Yesterday, Hewlett Packard Enterprise announced that they had entered into an agreement to acquire hyperconverged infrastructure vendor SimpliVity for $650 Million in cash. This number comes in significantly lower than the rumors that had been going around, valuing SimpliVity as an acquisition target at as high as $3.9 Billion.
Long-time readers already know I’m a long-time fan of SimpliVity (in fact, they’re one place I had contacted as part of my current job search). I’d been rooting for them to make it to the IPO stage.
Unfortunately, the market hasn’t been kind to recent tech IPOs and it appears that SimpliVity’s investors have decided not to take the risks associated with waiting for the market to turn around.
According to the HPE press release, this acquisition will allow HPE to combine their “best-in-class infrastructure, automation, and cloud management software” with SimpliVity’s “industry-leading software-defined data management platform”. They say this combination will allow them to deliver the “industry’s only ‘built-for-enterprise’ hyperconverged offering”. (Off the top of my head, I can think of a couple vendors with hyperconverged solutions who might take exception to HPE’s use of the word “only”…)
GeekFluent’s Thoughts
Here are my thoughts on the acquisition and what the future of SimpliVity might look like, in no particular order.
- This is a great move on HPE’s part as they had no competitive hyperconverged offering of their own.
- I’m concerned that we’ll see some of the innovations built into SimpliVity disappear over the next couple years.

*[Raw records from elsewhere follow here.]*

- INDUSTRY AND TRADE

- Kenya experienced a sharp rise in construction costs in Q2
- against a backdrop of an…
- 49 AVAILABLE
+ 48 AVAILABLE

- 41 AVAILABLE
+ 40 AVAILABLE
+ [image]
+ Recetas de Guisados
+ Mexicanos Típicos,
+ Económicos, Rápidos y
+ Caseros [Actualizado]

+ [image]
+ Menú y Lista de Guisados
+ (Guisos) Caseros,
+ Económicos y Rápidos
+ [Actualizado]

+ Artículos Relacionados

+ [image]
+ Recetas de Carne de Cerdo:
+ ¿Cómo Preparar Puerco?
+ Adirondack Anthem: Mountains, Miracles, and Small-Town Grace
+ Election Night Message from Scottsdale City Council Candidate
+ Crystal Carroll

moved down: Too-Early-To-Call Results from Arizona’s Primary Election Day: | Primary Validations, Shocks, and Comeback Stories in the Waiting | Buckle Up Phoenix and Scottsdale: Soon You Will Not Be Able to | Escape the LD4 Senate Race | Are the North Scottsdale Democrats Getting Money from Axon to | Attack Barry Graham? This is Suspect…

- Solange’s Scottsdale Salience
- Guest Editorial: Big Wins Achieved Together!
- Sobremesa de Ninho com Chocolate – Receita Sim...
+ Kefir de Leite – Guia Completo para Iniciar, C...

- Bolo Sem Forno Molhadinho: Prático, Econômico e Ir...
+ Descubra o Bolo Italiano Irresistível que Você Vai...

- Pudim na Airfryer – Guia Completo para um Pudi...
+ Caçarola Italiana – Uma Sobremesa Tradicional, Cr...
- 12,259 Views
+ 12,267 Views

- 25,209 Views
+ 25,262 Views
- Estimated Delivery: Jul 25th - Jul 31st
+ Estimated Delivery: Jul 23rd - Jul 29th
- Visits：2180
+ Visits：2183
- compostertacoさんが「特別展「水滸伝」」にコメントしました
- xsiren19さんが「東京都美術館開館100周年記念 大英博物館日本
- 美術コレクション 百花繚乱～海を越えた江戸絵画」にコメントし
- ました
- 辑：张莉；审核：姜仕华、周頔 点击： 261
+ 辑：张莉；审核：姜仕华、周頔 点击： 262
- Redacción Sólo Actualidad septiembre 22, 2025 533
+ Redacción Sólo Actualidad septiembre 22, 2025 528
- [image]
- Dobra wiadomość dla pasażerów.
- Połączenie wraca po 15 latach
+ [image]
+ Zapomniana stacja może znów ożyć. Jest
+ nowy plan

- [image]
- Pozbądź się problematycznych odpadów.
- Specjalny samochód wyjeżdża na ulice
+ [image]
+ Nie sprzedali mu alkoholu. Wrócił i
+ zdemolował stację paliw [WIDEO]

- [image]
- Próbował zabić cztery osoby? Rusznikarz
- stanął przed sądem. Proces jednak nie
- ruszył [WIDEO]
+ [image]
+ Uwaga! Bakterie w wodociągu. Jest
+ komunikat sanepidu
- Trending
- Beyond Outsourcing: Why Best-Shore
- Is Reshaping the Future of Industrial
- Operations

Outside of 3PAR, I can’t think of an HP/HPE acquisition that has smoothly added new intellectual property to the company.
- I expect the SimpliVity partnerships with Cisco, Dell, Lenovo, and Huawei to end either the day the deal closes or sometime before that.
- Reading the HPE press release, it seems clear (to me anyways) that HPE is acquiring SimpliVity for their OmniStack software. This seems odd when HPE sold off more of its software units, including their OpenStack and Cloud Foundry assets during the second half of 2016.
If HPE can manage to incorporate the OmniStack software with its data deduplication and snapshot/restore capabilities, this will turn out to be a big plus for them. I’m not optimistic though.